Pourtant, le gouvernement anglais fait tout son possible pour aider ce milieu. Notamment Georges Osborne, chancelier de l’Echiquier qui se bat depuis près de deux ans pour cet hydrocarbure. Il est en particulier connu pour avoir introduit un taux d’imposition de 30% sur l’exploitation du gaz de schiste. Soit deux fois moins que pour le pétrole.


Moratoire sur la fracturation hydraulique ?

Mais c’est cette semaine qu’un grand bond en avant a été effectué. Un moratoire national sur l’exploitation a été rejeté, par 308 voix contre 52, devant les manifestants écologistes “anti-fracking” (anti-fracturation hydraulique) rassemblés face à l’assemblée. Ce texte avait été initialement proposé lundi par des députés de tous bords.

C’est donc une victoire pour ceux qui voient dans le gaz de schiste l’avenir énergétique de la Grande-Bretagne. La faute, principalement, au parti travailliste, le principal parti d’opposition en Angleterre. Ce dernier s’est abstenu lors du vote, provoquant d’ailleurs l’ire de Caroline Lucas, seule députée écologiste du parlement, qualifiant ce vote de “blague”.

Le parti conservateur de David Cameron - parti à la tête du pouvoir - a donc pu rejeter cette loi, et annonce ainsi un futur plus serein pour les entreprises pétrolières.
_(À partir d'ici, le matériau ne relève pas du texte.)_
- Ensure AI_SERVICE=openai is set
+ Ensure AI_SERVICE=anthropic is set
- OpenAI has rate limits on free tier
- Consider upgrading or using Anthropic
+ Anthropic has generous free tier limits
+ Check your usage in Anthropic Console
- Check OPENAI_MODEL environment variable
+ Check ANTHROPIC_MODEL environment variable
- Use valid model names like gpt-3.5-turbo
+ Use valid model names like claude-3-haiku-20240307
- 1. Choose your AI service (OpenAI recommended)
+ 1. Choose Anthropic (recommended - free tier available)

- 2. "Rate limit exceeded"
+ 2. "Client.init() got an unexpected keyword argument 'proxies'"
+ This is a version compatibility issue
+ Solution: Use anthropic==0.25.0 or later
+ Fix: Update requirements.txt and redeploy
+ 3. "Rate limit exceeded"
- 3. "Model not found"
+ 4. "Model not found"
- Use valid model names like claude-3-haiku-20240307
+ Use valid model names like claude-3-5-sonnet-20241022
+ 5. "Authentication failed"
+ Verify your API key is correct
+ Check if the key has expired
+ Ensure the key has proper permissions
Néanmoins, le Labour a tout de même réussi à faire passer un amendement imposant des conditions plus strictes pour l’autorisation de la fracturation hydraulique.


Ambitions écologiques

Le gouvernement anglais a ainsi accepté de faire totalement interdire l’exploitation du gaz de schiste dans les parcs nationaux et dans les zones protégées. Jusqu’alors, les demandes de forage dans ces zones, bien que majoritairement rejetées, pouvaient être autorisées dans des “circonstances exceptionnelles” favorisant l’intérêt public.

La député du Labour Caroline Flint a d’ailleurs évoqué “une grande victoire pour la protection de l’environnement”. Elle affirme que  “grâce à l’amendement du Labour, le gouvernement a été contraint d’accepter une meilleure protection et des garanties plus solides avant tout fracking”. Il s’agirait donc également d’un bond écologique pour certains.
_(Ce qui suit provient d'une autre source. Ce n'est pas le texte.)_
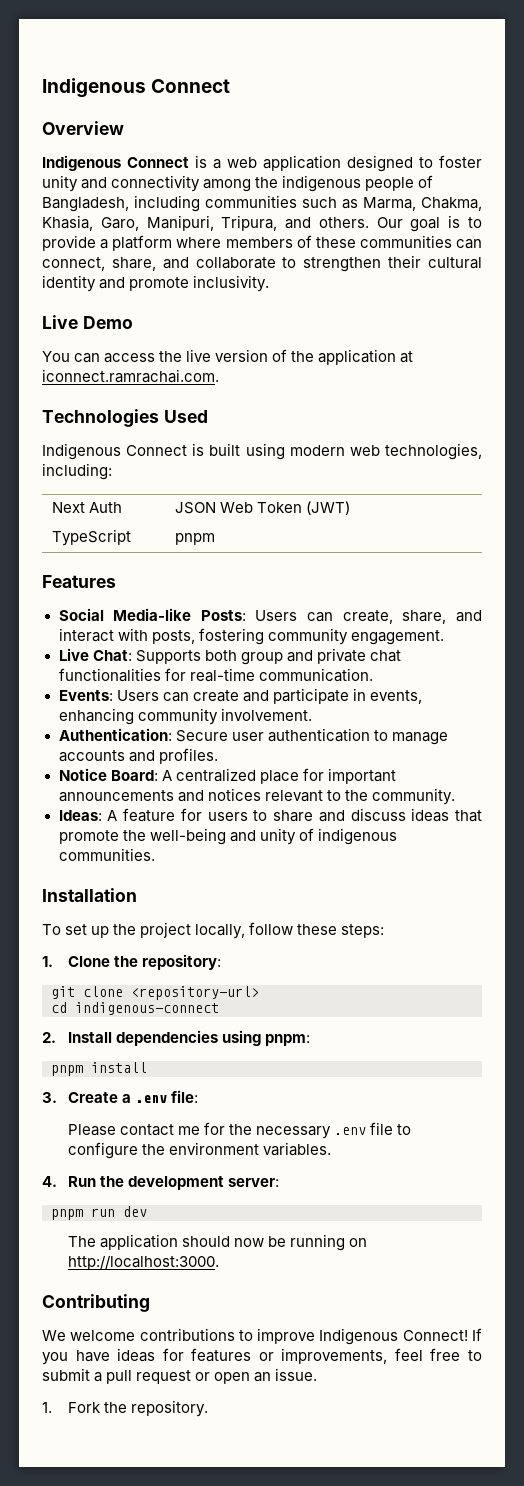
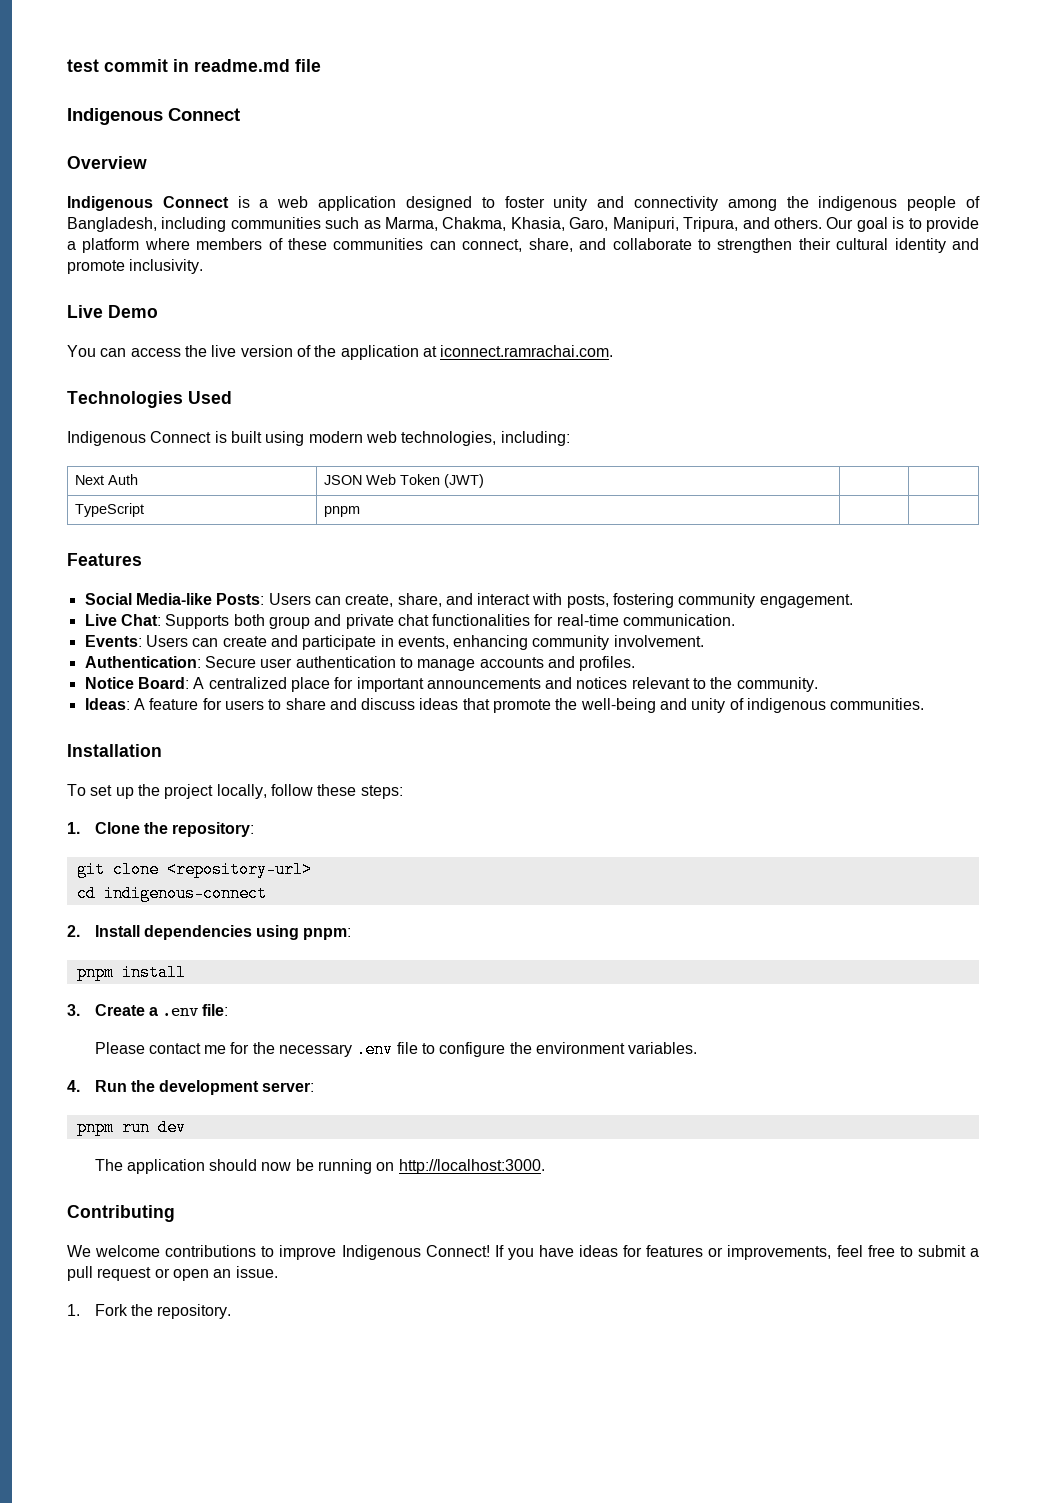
+ test commit in readme.md file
Le gouvernement de David Cameron vient ainsi de franchir un nouveau pas dans l’exploitation du gaz de schiste, en concédant aux travaillistes des conditions environnementales plus sûres concernant la fracturation hydraulique. De quoi peut-être relancer la révolution énergétique tant attendue en Angleterre, qui espère toujours copier sans grand frère américain. Même si c’est encore loin d’être gagné.